First of all, were you using the thermometer on the door? Generally those thermometers are not reliable and can show some widely variant temps. The assembly instructions have a method of calibration for that thermometer. And I always use a remote thermometer which I know shows true temp.

Then, was the water pan in place and full of water? The water pan acts as a thermal flywheel and moderates temperature.
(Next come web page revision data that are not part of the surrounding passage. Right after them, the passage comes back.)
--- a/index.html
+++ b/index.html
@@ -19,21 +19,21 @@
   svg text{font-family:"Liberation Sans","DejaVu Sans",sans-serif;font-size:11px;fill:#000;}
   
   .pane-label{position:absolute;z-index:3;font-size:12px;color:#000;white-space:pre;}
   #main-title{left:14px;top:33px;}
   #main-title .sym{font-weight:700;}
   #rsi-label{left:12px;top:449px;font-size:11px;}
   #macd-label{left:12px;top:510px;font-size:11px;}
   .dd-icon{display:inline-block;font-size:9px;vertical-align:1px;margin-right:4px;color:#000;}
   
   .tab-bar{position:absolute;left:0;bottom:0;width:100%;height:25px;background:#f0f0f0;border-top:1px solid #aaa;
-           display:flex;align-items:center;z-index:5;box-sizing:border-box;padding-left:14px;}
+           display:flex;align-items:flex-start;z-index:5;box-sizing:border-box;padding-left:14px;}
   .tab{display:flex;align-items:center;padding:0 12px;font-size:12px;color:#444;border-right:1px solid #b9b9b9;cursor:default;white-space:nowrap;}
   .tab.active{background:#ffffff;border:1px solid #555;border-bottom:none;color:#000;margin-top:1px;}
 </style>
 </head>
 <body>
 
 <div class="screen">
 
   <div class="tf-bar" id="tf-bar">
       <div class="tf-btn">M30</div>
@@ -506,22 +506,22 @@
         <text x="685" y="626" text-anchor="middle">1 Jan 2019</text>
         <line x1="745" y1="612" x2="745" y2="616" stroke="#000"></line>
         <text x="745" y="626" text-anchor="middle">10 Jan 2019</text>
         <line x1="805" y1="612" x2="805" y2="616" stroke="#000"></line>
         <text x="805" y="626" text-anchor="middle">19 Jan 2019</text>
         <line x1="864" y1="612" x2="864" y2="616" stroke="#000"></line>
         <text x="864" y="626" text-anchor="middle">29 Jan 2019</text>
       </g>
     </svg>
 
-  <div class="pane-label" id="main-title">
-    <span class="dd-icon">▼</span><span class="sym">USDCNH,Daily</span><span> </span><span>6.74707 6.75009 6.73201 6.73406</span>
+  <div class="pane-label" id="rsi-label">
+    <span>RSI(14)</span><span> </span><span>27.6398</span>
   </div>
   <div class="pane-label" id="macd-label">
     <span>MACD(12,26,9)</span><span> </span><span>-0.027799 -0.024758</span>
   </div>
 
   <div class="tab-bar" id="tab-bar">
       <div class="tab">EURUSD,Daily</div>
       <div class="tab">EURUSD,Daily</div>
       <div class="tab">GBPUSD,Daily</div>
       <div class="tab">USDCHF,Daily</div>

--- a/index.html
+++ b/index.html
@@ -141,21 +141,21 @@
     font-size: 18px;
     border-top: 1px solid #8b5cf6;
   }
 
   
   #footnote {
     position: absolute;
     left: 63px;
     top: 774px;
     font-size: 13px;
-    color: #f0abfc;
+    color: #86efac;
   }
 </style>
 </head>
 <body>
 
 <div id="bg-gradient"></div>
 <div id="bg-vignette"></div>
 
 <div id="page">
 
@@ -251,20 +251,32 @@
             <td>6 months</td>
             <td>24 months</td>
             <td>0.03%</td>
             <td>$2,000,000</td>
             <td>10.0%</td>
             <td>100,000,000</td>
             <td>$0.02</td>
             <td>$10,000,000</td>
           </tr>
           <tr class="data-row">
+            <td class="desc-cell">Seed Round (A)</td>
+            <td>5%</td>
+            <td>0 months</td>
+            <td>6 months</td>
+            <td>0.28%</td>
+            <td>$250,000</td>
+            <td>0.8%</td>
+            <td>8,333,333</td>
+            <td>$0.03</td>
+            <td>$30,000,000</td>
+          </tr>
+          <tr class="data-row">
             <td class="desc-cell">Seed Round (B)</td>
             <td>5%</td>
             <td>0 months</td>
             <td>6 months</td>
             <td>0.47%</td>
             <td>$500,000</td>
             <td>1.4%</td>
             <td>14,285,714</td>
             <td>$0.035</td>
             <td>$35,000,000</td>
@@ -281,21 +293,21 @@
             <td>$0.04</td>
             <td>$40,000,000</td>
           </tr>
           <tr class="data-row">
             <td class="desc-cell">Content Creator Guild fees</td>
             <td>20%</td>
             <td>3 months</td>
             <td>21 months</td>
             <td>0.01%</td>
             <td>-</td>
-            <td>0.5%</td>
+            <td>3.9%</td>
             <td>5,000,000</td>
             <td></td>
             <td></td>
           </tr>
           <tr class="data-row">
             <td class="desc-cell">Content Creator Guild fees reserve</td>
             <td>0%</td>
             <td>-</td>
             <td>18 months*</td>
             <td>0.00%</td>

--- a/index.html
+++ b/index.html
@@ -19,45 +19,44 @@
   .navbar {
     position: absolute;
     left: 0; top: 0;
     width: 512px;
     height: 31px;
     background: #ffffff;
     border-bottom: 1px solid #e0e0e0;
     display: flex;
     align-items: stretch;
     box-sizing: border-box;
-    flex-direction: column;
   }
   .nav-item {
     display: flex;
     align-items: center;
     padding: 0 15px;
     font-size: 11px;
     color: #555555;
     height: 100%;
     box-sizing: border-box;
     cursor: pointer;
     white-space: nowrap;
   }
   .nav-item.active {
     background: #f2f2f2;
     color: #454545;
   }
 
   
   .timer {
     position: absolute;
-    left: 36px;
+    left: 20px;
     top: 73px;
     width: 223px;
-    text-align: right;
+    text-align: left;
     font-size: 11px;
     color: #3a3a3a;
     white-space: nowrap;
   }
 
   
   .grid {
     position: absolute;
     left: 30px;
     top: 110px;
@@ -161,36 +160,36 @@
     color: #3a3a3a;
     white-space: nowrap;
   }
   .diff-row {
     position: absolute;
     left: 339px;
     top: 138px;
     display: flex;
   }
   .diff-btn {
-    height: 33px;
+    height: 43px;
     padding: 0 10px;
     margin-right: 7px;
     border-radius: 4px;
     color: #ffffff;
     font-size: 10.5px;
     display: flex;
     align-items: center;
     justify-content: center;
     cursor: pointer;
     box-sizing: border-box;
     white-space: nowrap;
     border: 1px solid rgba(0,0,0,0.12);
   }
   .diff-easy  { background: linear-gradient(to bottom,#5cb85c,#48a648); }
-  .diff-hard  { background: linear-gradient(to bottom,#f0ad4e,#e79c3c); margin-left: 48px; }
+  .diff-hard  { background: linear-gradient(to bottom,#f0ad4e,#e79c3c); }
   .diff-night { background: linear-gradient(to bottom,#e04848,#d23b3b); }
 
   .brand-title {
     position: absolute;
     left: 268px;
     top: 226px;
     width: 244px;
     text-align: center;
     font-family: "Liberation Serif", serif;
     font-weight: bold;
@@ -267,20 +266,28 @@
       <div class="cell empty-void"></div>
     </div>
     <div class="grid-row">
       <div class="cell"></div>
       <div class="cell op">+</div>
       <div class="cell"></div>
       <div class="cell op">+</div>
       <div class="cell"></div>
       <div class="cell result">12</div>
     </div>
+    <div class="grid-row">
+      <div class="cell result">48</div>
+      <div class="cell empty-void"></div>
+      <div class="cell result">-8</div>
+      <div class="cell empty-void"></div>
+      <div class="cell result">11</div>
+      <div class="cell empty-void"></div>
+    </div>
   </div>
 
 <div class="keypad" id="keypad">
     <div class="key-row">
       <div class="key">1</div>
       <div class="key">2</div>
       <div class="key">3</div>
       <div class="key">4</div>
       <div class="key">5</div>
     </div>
Good luck and happy smokin'!

If your smoker was really at 235F it should not hurt you too much since it is only 10F above what most consider the best temp of 225F. But as srmonty suggested you really need to calibrate your door thermometer and I suggest purchasing a couple of thermometers to monitor your meat that is being smoked. There is a section on this forum where thermometers have already been discussed in detail.
I actually do have a digital thermometer that I was using to take the temp inside the smoker. I also did have water in the pan as suggested in the instructions. I have not checked to see if the digital thermometer is correct or not by sticking it in boiling water. It as reading a temp about 10 to 15 degrees higher than the thermometer on the door (although I'm more inclined to believe the digital). Of course the instructions say to season it on "Low" at around 140 degrees. Not sure how you could do this based on what I've seen.

Mine said that too but throw in some ribs and the temps drop.......someone posted that to me and it came true....my reading prior was in the 250 range and after seasoning and cooking ribs I had to put it up some to get the 225 range.
As soon as you throw in a couple hunks of cold meat the temps will drop. Another thing to do is to open the vents as wide as they will go, and that may help to drop the temp. My GOSM has two vents on the sides near the bottom, and one on the top. I find that I need to open them late in the smoke when the meat has come up in temperature.

Hope this helps.

Take care, have fun, and do good!


OK. Ribs, chicken and a fatty. I got rave reviews from the better half (who's a tough critic of BBQ). By far the best ribs and chicken I've ever done. I didn't brine the chicken - did halves and tooks them off at 165. Used the 3-2-1 method for the ribs. I'm a happy camper!!!
A well seasoned smoker will always cook at a slighty lower temperature than when new. Maybe this will be enough.